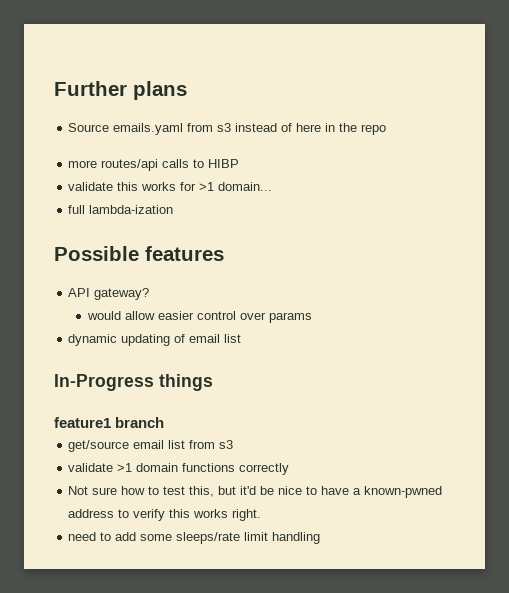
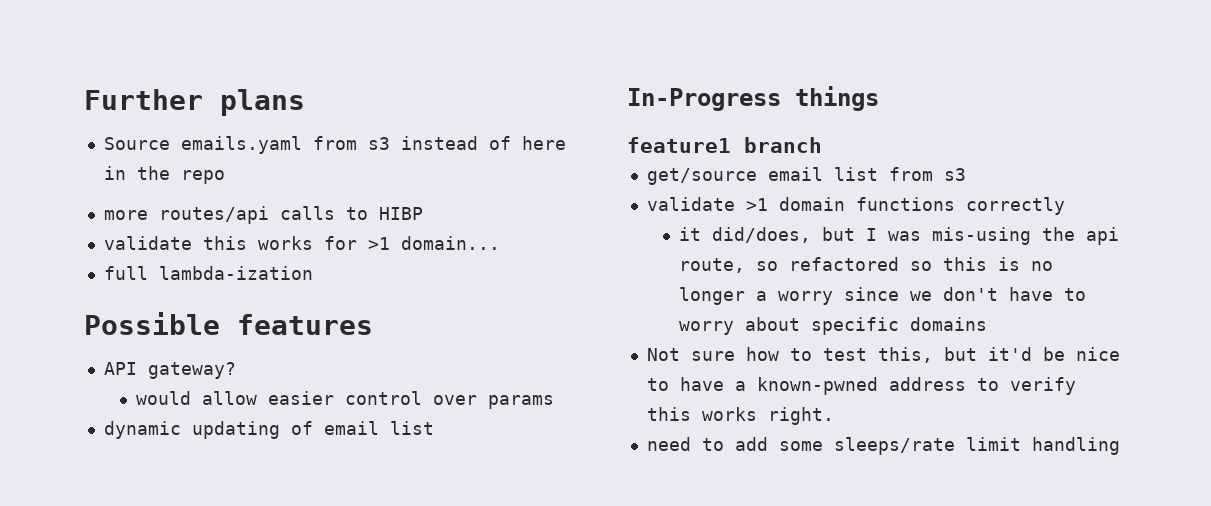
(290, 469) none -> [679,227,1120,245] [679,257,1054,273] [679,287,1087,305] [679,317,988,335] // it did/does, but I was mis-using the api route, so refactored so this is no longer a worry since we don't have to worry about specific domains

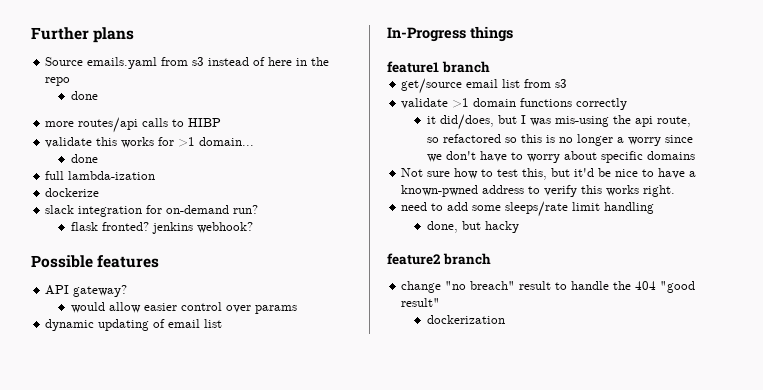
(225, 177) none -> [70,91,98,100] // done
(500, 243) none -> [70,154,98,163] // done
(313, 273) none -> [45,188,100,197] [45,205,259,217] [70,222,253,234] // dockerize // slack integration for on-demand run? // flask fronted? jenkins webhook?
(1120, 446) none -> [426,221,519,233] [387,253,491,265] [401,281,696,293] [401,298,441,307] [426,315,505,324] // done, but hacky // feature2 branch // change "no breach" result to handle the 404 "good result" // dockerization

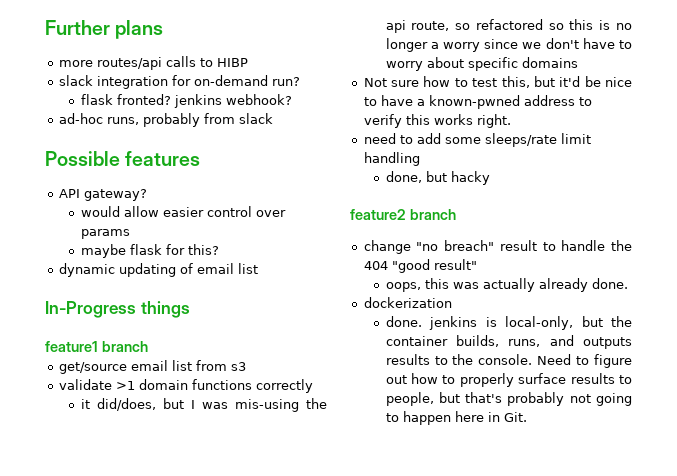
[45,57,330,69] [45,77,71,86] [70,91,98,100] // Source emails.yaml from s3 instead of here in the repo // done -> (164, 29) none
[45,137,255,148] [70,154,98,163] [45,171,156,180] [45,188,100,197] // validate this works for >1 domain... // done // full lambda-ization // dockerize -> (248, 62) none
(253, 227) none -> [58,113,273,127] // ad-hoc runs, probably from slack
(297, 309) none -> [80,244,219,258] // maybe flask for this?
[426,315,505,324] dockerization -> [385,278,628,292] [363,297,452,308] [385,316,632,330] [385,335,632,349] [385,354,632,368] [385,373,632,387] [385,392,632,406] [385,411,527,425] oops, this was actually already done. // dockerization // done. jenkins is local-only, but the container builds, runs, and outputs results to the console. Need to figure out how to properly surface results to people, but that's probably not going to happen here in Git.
--
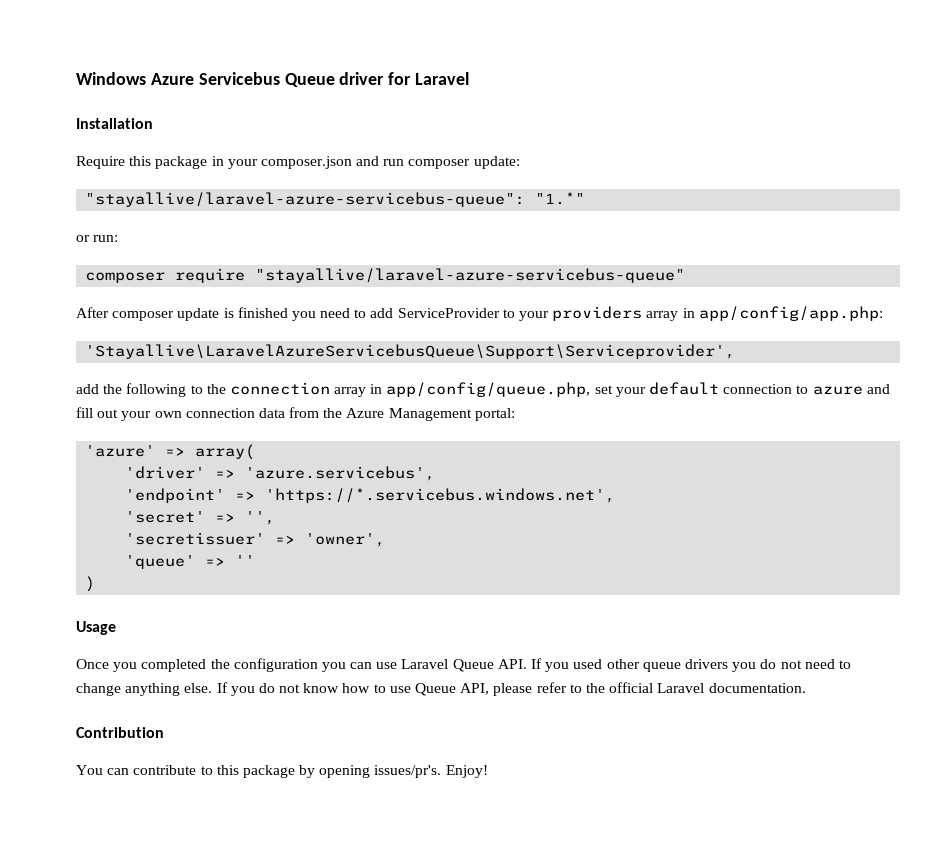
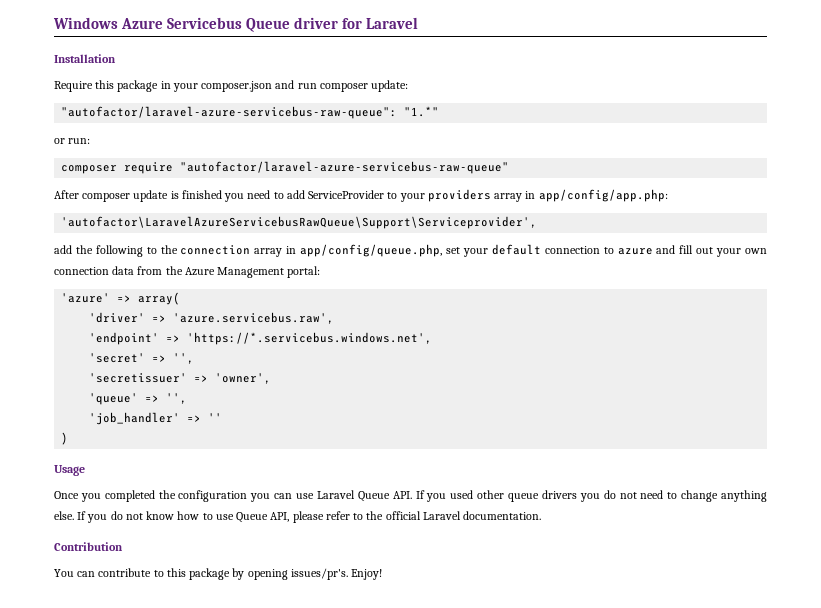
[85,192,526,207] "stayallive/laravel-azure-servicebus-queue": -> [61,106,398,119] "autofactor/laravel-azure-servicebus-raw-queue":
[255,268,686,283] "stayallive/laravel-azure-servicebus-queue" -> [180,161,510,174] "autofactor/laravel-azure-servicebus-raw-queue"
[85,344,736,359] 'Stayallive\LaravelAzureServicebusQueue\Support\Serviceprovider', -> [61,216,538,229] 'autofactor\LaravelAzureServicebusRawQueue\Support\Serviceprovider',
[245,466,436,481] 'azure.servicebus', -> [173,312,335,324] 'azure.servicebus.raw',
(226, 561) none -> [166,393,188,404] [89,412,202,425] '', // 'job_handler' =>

_TASK TO CARRY OUT_
Every line of the entries above that includes "flask" should be copied.

_RESPONSE AREA_
(313, 273) none -> [45,188,100,197] [45,205,259,217] [70,222,253,234] // dockerize // slack integration for on-demand run? // flask fronted? jenkins webhook?
(297, 309) none -> [80,244,219,258] // maybe flask for this?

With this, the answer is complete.